Email systems: A majority of work is done through email, these days. Emails might be free for consumers, but a “business” system (which you can identify by @companydomain.com) cost money. The use of paid email is more secure, so if the person selling tradelines is using hotmail or gmail, there’s a problem. Email expenses are like all others… they’re paid for by you when you buy tradelines.

Marketing: What incentive would a marketing professional have to do his job if he or she was not being compensated for his or her work? Since the money can’t come out of the thin air, it must – like everything else here – come from the income generated by the sale of tradelines.

Training: Tradelines are complicated and require knowledge in order to successfully transact them. This knowledge must be harnessed and passed on through training. This requires two or more people to engage in labor. This must be paid, otherwise the people wouldn’t do it.

Cardholders: The primary account holders risk a lot. They could get their cards closed down. They could accidentily accept a credit profile number, or other fraudulent client. This risk must be rewarded with income… otherwise… they wouldn’t do it.

If you thought the above was whiny and a mere justification for costs, try this: Put yourself in the shoes of anything listed above. Would  you work for free? Would you risk your credit cards for nothing? Would you establish a business and pay people without some of that money going into your pocket?

You should note that this is not a comprehensive list of expenses. More importantly, you should note that the sale of tradelines for $300.00 could in no way subsidies the expenses listed. Accordingly, if someone is selling tradelines for $300.00, they are not doing something above. If they are not doing that which is outlined above, they are likely unprepared to efficiently handle your credit.

 

Can I just cut out all the people above and get $300.00 tradelines?

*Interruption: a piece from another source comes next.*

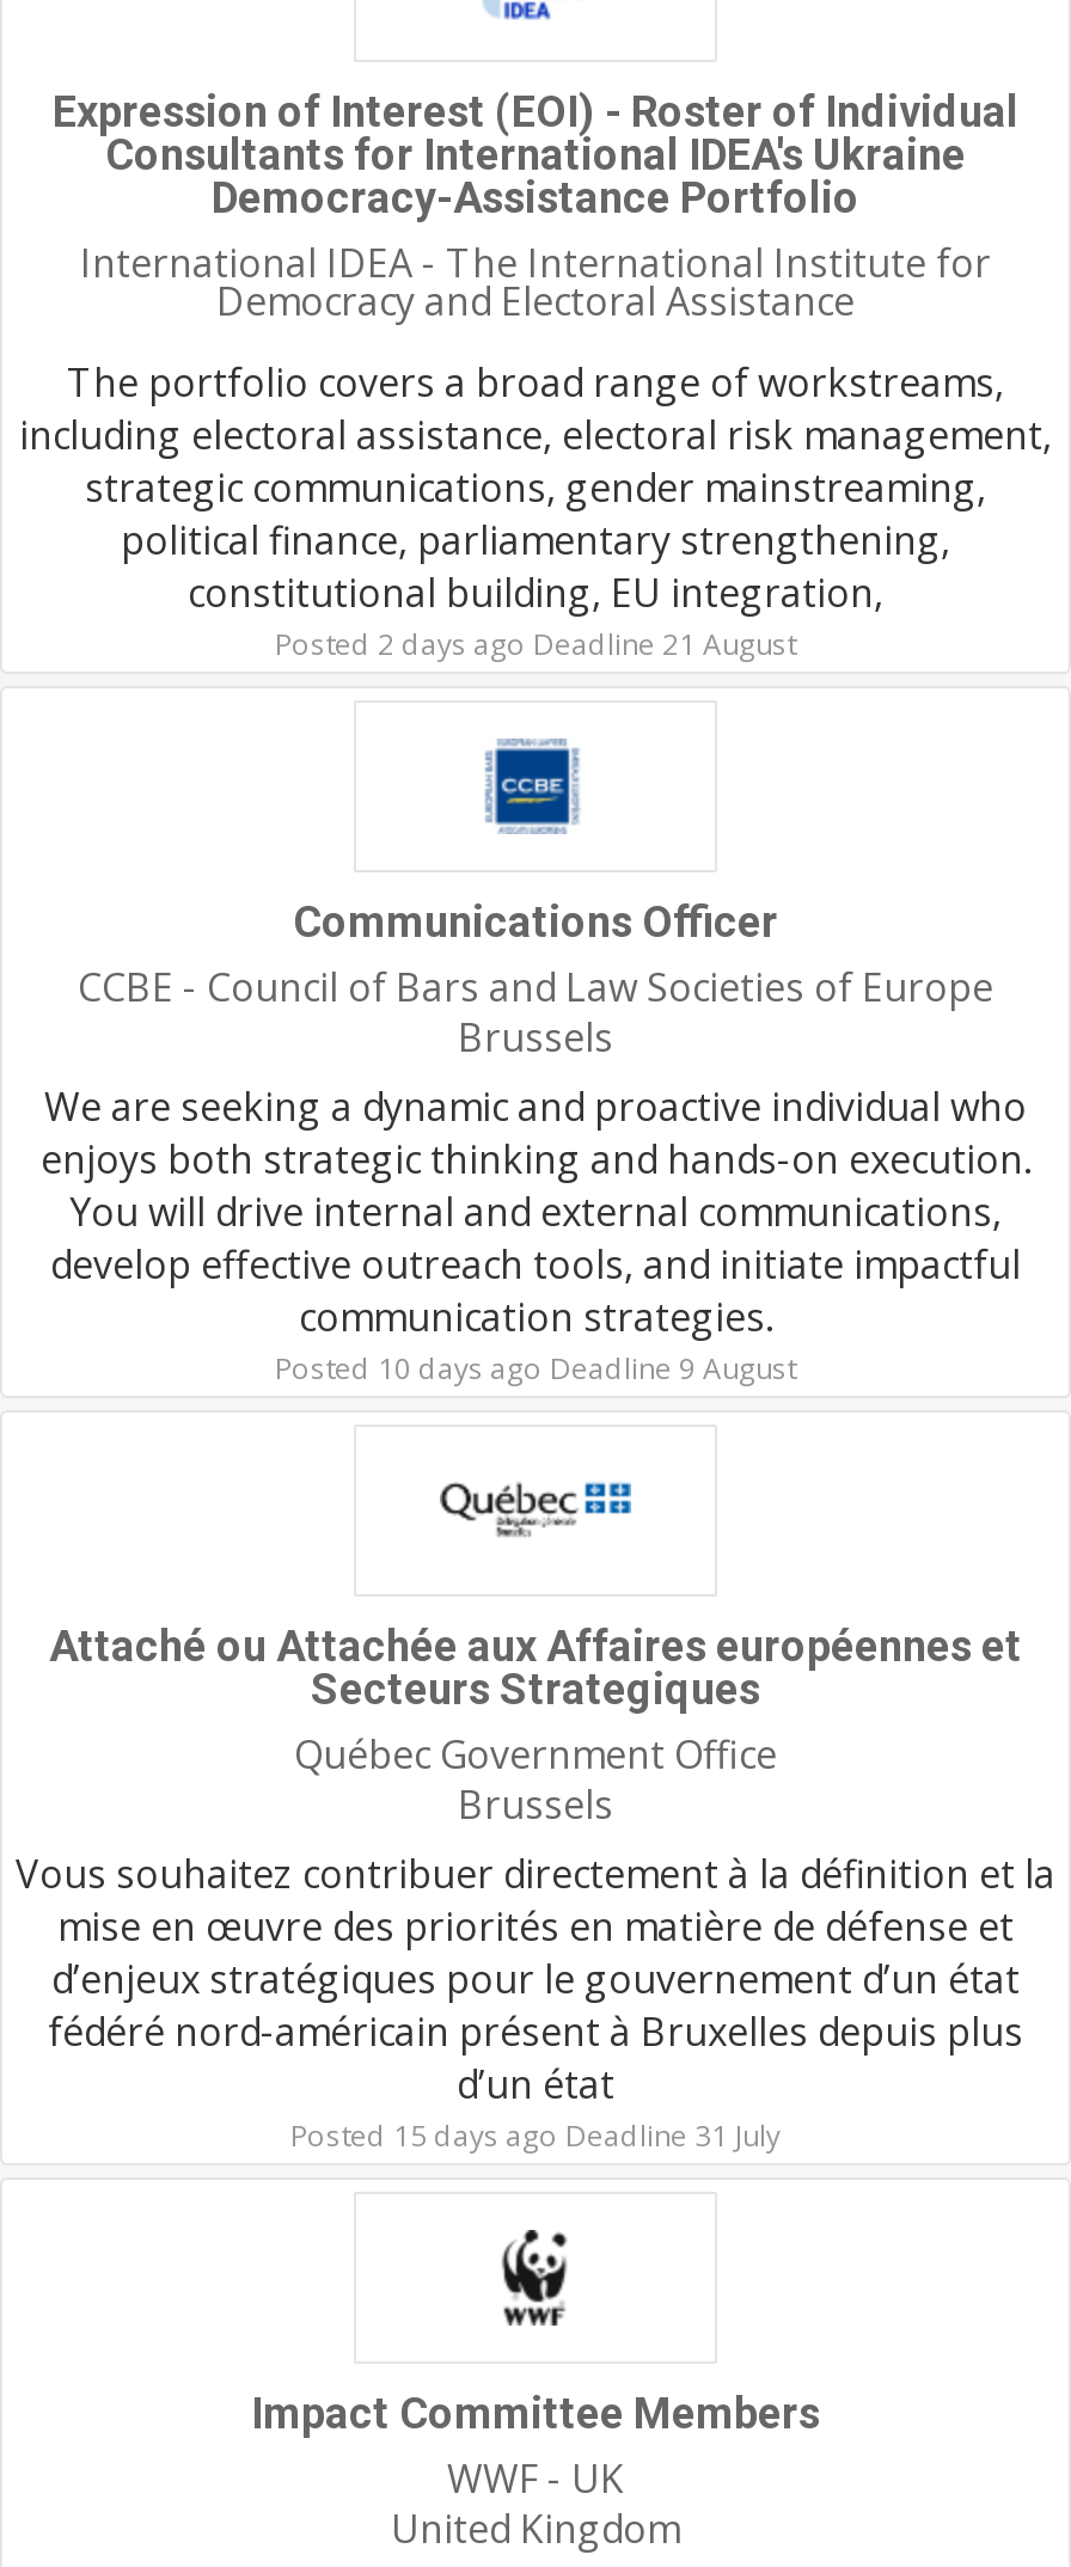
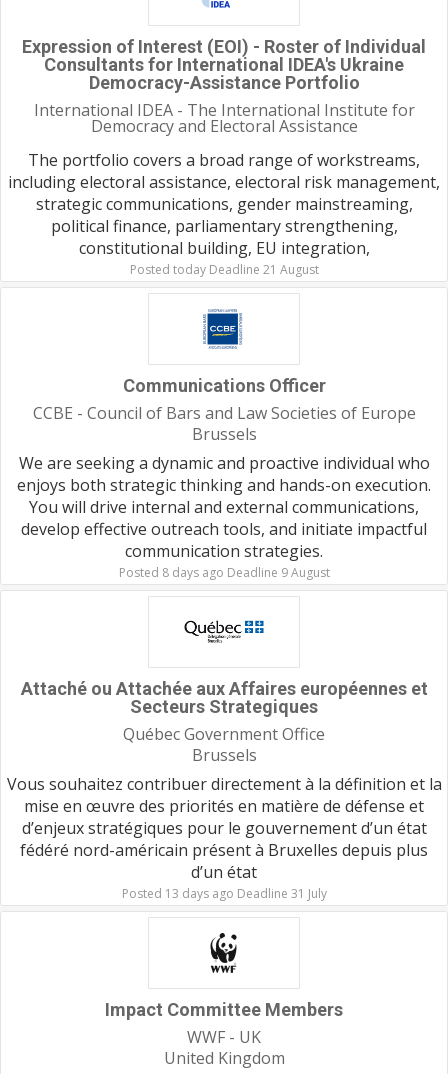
[275,624,796,664] Posted 2 days ago Deadline 21 August -> [130,261,318,278] Posted today Deadline 21 August
[275,1348,796,1389] Posted 10 days ago Deadline 9 August -> [118,564,330,581] Posted 8 days ago Deadline 9 August
[290,2115,781,2156] Posted 15 days ago Deadline 31 July -> [122,885,326,902] Posted 13 days ago Deadline 31 July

Sure you can. However, that’s not the question. The question is “do you really want to do that?” A simple mind will say “Look, I don’t need all these hands in the cookie jar…that’s just greedy.” It requires a much more subtle (and accurate) understanding to realize without all those people involved, you’re likely not getting what you want (aside from price). What good is a deal if the tradeline doesn’t report? What good is the best deal in the world, if the person selling it to you walks away with your money?

You could get an ipad from china for $40.00. But, should you?

Conclusion

To stay in business, a company (and all the people above) must exercise their abilities to benefit you. A scammer on craigslist has no such incentive. It takes 30 seconds to put up a new craigslist add, but years to create a business with trained professionals.  The scammer can excite you with a “$300.00 tradeline,” but understanding the invisible market forces is less appealing. If you are enticed by price alone, you are vulnerable to scams. If you understand the proposition of this blog post, you are in a much better position to buy tradelines.